MTT measurement results of hardystonite particles

Therefore, it is inferred that the optimized density to evaluate the cell culture for such samples is 50 mg/ml and the appropriate time is after 5 days of culture. The findings revealed that hardystonite increases the vitality and reproduction of stem cells [31]. It is believed that zinc ions released from the ceramics play a very important role in stimulating the reproduction of cells [35]. Reffitt et al. [36] reported that the density of released silicon ions from the silicon-based ceramics containing zinc like hardystonite amounts to the physiologic density (0.005–0.02 micromolar) of this ion in plasma. It is also reported that the orthosilicate acid in physiologic densities stimulates the collagen type I cells similar to osteoblast cells and helps to the differentiation of osteoblast cells [8]. In many studies, the bioactive glasses and silicon bio-ceramics are suggested to be a stimulating factor for osteoblasts [8]. Calcium (Ca) which is found in hardystonite is also another main factor in composing and metabolism of bone [27]. The relatively high bioactivity of hardystonite is due to calcium ion in its composition. The results obtained in this study allow us to conclude that hardystonite as a bioactive ceramic possesses a great biological potential, and further investigation should be done to promote commercialization and encourage its use in hard tissue engineering and bone repair.

4 Conclusion

  1. 1.

    Hardystonite nanoparticles (Ca2ZnSi2O7) synthesis was obtained by the sol–gel technique.

  2. 2.

    Electrophoretic deposition method was utilized in order to apply the hardystonite nanoparticles on titanium alloy substrate (Ti-6Al-4V).

  3. 3.

    The calcination temperature and time for hardystonite application on the substrate were set at 800 °C and 2 h, respectively, in order to achieve the best adhesion quality.

  4. 4.

    Increase the voltage and the time of coating create a more homogenous layer on the titanium substrate.

  5. 5.

    The bioactivity of produced hardystonite on the surface is acceptable; hydroxyapatite was made on the substrate, after 21 days of immersion in simulated body fluid (SBF).

  6. 6.

    The hardystonite coating has a desirable effect on corrosion resistance of the titanium alloy substrate and reduces the corrosion density of the substrate.
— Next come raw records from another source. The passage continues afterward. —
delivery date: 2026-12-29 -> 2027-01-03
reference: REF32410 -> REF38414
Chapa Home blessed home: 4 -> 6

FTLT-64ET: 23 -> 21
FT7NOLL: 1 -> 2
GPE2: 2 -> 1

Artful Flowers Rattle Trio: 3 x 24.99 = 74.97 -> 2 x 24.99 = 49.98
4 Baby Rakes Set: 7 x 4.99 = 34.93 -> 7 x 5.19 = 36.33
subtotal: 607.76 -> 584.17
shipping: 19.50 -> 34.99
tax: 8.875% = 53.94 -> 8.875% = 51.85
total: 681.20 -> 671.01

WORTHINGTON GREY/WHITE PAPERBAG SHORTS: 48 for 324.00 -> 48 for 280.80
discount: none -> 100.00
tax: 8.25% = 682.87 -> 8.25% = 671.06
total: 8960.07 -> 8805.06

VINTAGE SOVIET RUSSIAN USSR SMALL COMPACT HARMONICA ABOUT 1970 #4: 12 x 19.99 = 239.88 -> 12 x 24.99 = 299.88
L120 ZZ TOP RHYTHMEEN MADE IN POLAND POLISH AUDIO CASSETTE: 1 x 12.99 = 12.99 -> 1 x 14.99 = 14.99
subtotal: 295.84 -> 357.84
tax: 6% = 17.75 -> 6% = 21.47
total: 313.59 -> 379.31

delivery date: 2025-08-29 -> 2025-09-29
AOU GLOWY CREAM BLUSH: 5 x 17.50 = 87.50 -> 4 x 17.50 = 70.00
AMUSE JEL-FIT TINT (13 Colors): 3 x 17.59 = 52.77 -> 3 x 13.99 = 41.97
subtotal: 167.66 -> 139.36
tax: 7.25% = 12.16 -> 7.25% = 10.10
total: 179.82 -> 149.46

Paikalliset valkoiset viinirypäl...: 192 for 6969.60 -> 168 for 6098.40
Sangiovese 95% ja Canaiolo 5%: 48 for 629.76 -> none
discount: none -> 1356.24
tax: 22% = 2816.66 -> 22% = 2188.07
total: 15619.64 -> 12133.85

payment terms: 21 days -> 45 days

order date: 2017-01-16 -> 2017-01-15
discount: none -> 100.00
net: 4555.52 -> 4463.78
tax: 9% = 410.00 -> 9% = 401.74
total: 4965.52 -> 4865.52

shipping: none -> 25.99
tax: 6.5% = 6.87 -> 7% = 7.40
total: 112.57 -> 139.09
This implies that the implant corrosion resistance increases and subsequently the release of metal ions and their destructive effects on human body tissues decrease. The titanium alloy coated with hardystonite has higher corrosion resistance in comparison with the substrate without coating.

  7. 7.

    Non-toxicity of the hardystonite nanoparticles exposed to osteoblast stem cells was confirmed and it was observed that cell reproduction increases at low concentrations.